# Exercise details
How many lines of the data contain the string "with"? Write the number and nothing more.

(Records excerpted from a collection)
★ ★ ★ ★ ★

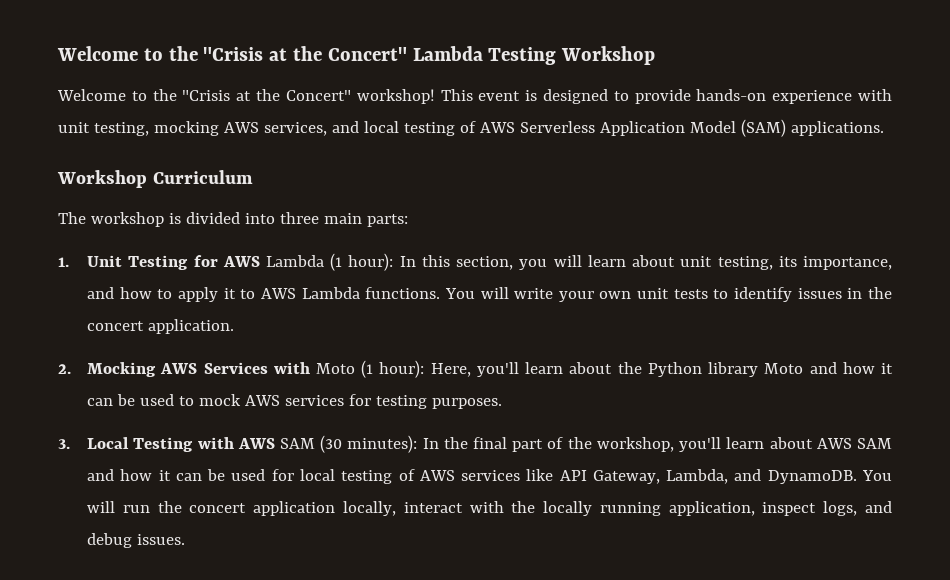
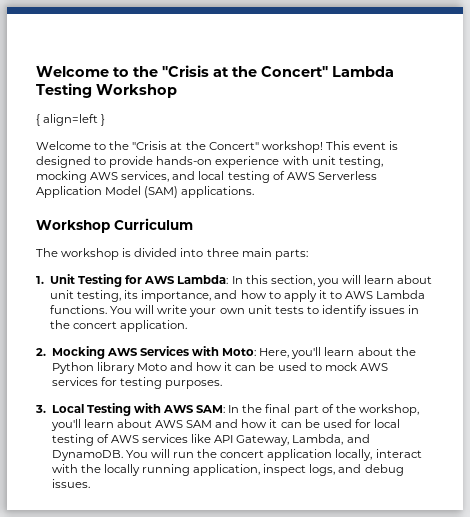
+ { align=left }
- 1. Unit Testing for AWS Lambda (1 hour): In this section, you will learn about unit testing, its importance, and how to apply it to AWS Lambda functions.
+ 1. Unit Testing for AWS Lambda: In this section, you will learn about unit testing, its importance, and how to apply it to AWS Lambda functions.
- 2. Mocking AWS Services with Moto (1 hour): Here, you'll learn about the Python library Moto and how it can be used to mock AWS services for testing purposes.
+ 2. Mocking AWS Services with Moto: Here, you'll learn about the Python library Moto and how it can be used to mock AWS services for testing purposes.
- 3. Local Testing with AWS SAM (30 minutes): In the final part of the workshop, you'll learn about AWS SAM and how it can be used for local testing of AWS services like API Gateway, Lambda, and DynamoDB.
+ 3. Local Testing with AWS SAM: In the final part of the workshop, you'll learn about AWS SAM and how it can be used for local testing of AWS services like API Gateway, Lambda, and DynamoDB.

★ ★ ★ ★ ★

# Result of this exercise
4